Copyright Shauna Granger 2014

“Something was happening behind the bank of registers, but I couldn’t tell what. I leaned forward to hear what they were tittering about, but then a man stepped in front of me, so close that he popped my bubble of personal space. He looked human enough in his tennis shoes, jeans, and grey Black Witch White Magic T-shirt. But looks were deceiving. His aura pulsed against mine so that my senses were filled with the feeling of open spaces, the scent of bark and grass, and the warmth of sunshine. But under all that was the push of primal, animalistic allure. Tree nymph.

I jerked back and hissed, “Toads!”

“Well,” he said, dragging the word out with a waggle of eyebrows. “What do you say to a little Yuletide cheer?” He leered at me, leaning in and giving his head a shake so that bells jingled overhead.

I looked up, feeling my face pull in a grimace as I eyed the mistletoe and bells attached to his Santa hat by a thin wire. “Oh good gods.” I leaned back, almost touching the guy in line behind me as I tried to put some space between me and the randy nymph.

“Whaddya say? Bet a pretty little witch like you could really renew my Christmas spirit.”

He winked at me, and I felt as though I was trapped in some sort of cheesy vaudeville act. Even the bouncy version of “Mr. Heatmiser” overhead added to the surreal moment. The nymph wiggled his hips to make the bells jingle again, and I knew he wasn’t asking for a kiss.

“Seriously? You think it’s okay to talk to women like that?
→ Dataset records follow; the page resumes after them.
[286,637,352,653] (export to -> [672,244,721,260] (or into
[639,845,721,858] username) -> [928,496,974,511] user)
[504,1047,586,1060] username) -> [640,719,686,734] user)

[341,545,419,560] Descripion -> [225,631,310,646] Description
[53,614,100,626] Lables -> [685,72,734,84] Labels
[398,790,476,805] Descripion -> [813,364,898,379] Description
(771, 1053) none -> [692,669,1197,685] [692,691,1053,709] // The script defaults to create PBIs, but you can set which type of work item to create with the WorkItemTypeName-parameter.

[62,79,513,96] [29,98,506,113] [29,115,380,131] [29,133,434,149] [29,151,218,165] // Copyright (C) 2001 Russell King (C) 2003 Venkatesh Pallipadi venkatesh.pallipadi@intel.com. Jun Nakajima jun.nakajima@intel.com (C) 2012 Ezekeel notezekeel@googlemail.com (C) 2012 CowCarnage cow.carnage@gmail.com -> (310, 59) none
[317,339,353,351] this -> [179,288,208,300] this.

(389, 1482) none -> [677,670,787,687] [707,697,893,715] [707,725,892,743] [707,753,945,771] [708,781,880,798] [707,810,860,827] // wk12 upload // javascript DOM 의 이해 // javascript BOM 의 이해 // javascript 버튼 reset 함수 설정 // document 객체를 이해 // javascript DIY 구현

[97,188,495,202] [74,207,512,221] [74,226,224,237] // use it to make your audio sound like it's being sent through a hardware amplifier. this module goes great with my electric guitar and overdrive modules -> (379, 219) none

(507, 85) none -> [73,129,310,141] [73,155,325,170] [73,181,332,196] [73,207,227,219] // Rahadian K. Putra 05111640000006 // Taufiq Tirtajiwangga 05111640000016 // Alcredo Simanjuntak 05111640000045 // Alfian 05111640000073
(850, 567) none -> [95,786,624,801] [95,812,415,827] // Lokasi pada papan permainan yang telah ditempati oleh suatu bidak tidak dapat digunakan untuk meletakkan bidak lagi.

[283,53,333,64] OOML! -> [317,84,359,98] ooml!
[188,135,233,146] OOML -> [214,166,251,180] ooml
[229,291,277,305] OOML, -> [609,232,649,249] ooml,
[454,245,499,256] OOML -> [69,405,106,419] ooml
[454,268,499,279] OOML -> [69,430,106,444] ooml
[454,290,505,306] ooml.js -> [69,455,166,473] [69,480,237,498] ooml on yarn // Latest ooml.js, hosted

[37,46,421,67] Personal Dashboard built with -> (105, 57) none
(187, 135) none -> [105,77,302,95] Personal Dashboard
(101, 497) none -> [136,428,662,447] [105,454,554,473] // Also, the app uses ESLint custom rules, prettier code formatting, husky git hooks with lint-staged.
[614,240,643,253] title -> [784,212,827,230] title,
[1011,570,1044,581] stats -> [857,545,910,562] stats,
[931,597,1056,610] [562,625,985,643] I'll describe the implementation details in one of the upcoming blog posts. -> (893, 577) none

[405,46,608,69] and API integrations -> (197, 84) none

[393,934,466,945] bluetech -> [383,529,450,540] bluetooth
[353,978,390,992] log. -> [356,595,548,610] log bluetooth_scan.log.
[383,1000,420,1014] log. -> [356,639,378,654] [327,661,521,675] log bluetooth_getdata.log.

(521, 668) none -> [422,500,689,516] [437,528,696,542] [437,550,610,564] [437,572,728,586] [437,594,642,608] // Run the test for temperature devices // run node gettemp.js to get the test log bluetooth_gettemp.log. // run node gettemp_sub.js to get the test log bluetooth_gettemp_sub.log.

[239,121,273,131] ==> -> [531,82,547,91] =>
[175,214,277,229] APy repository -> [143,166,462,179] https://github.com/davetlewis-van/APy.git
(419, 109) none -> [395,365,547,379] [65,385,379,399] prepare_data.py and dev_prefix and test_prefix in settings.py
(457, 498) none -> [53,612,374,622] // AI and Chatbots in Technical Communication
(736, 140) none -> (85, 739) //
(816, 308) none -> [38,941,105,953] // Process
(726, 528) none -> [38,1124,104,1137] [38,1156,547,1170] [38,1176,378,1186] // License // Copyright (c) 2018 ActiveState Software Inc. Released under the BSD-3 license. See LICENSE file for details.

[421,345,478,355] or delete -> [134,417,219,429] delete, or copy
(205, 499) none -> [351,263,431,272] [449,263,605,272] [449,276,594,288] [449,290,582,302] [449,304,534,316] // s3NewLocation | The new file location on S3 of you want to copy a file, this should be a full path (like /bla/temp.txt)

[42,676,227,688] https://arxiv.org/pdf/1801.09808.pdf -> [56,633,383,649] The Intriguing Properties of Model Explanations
Beat it, creep,” I said with a flick of my fingers, zapping him with a controlled flash of power.

It snapped at his face, making him yelp and jump back. A hand flew to his face as if I’d slapped him. I kinda wished I had.

“There are kids around here, for the love of frogs!” I pointed at the crying child and her mother, who was now sitting on the floor with her, defeated.

“Take it easy,” he said, all good humor gone from his face and voice. “Just a little joke.”

“Yeah, real funny.” I threatened him with another jolt of power, but he turned and ran before I could zap him. I heard a snicker behind me, and I looked over my shoulder to see a guy with just one small box in his hand.

“Sorry,” he said, putting up his empty hand in surrender. “But why did you say there were kids around? I know he was being gross, but it’s just a kiss.”

I eyed him for a moment, letting my aura touch his. He was just a human on the supernatural side of town. “It’s not, though.”

“How’s that?”

“Humans think it’s just a quick, innocent kiss, but really the tradition is a lot more…” I paused to think of the right word. “Uh, graphic, if you get my meaning.”

He furrowed his brow, so I lifted mine, giving him a pointed look. His eyes went wide and I knew he got what I meant.

“Wait, you mean…?”

“Down and dirty,” I said with a nod. “In front of people usually.”

“Whoa.”

“Right.” I bent over to pick up my items, seeing a register clearing.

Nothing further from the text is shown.